**Task prompt:**
Everything in the data below except the pictures must be repeated word for word.
#### Provided entries
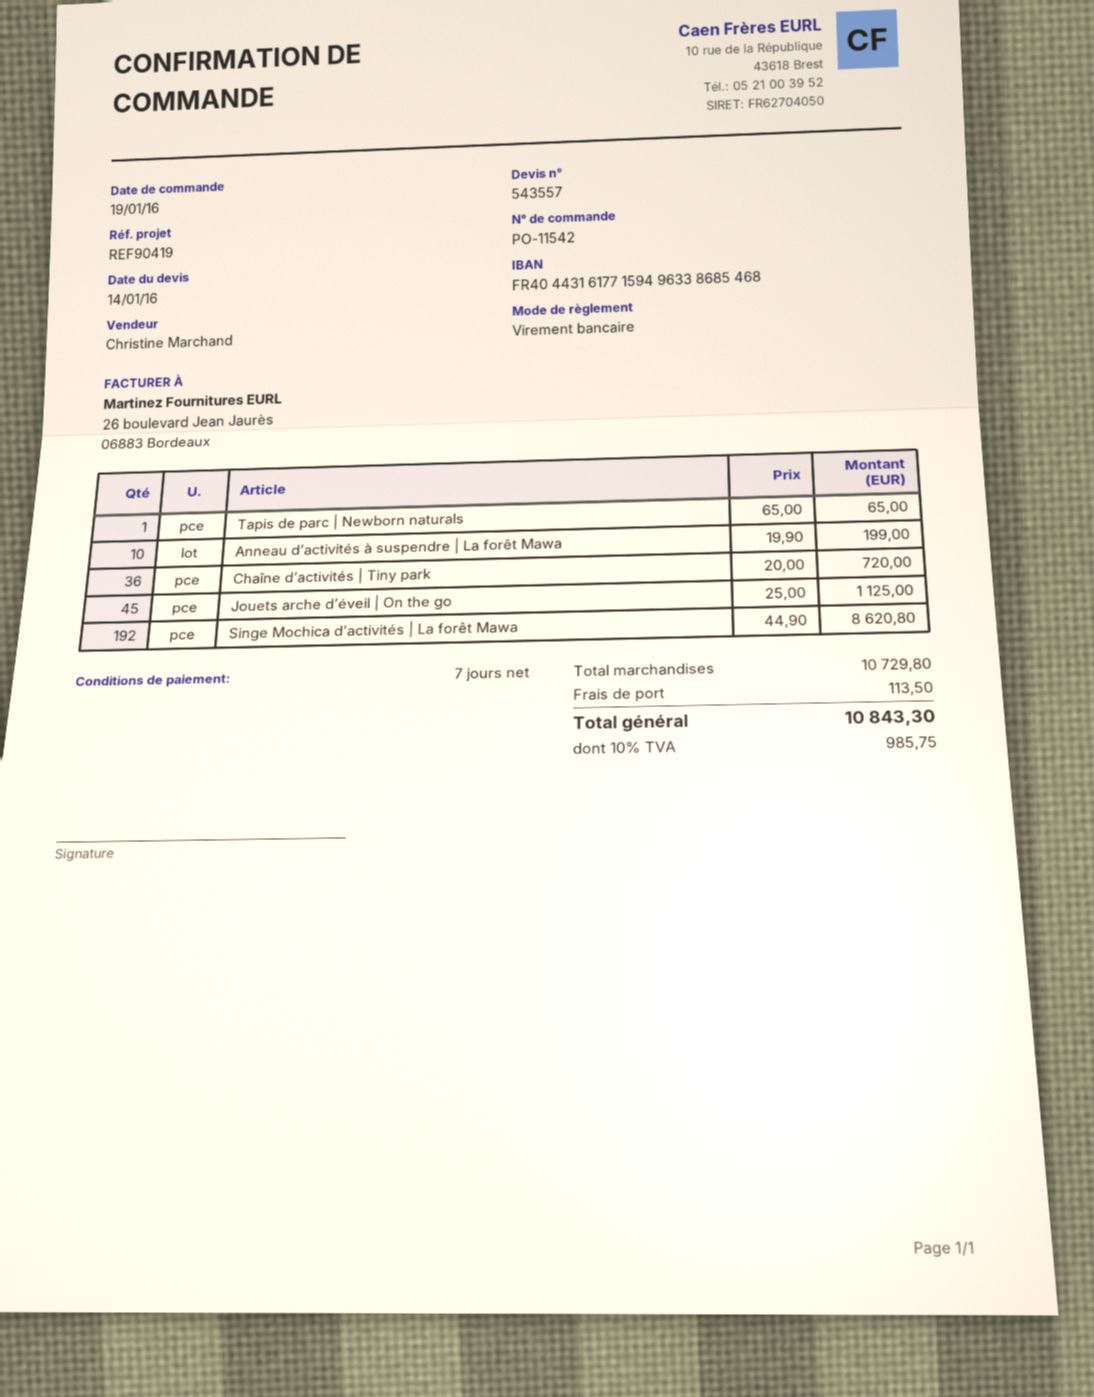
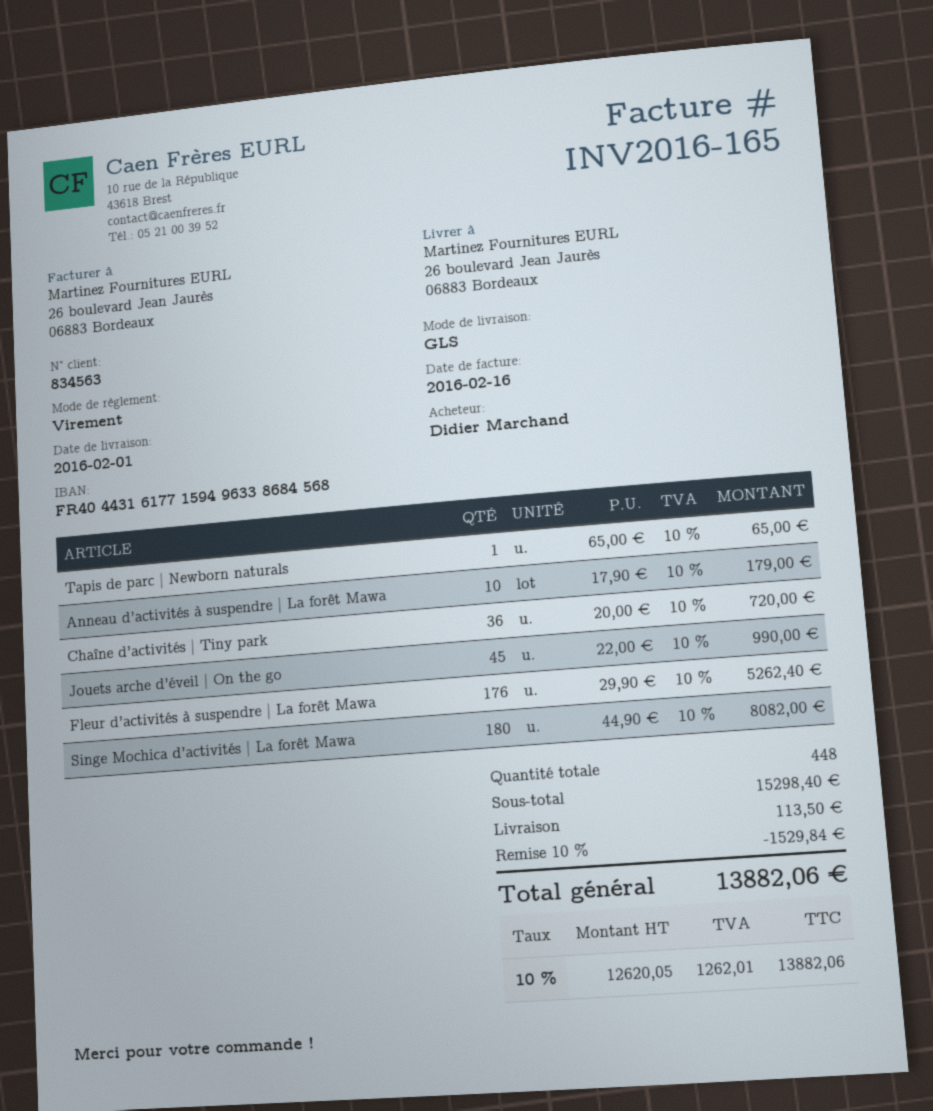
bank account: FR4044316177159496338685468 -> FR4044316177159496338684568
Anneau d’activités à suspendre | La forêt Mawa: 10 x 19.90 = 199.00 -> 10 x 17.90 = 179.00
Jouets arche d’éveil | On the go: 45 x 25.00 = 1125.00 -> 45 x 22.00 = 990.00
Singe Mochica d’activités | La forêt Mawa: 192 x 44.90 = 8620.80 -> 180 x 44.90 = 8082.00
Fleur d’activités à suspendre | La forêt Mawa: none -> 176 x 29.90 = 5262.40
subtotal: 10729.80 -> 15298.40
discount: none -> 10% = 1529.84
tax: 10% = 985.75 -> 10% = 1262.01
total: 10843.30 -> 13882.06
########
**Task answer:**
bank account: FR4044316177159496338685468 -> FR4044316177159496338684568
Anneau d’activités à suspendre | La forêt Mawa: 10 x 19.90 = 199.00 -> 10 x 17.90 = 179.00
Jouets arche d’éveil | On the go: 45 x 25.00 = 1125.00 -> 45 x 22.00 = 990.00
Singe Mochica d’activités | La forêt Mawa: 192 x 44.90 = 8620.80 -> 180 x 44.90 = 8082.00
Fleur d’activités à suspendre | La forêt Mawa: none -> 176 x 29.90 = 5262.40
subtotal: 10729.80 -> 15298.40
discount: none -> 10% = 1529.84
tax: 10% = 985.75 -> 10% = 1262.01
total: 10843.30 -> 13882.06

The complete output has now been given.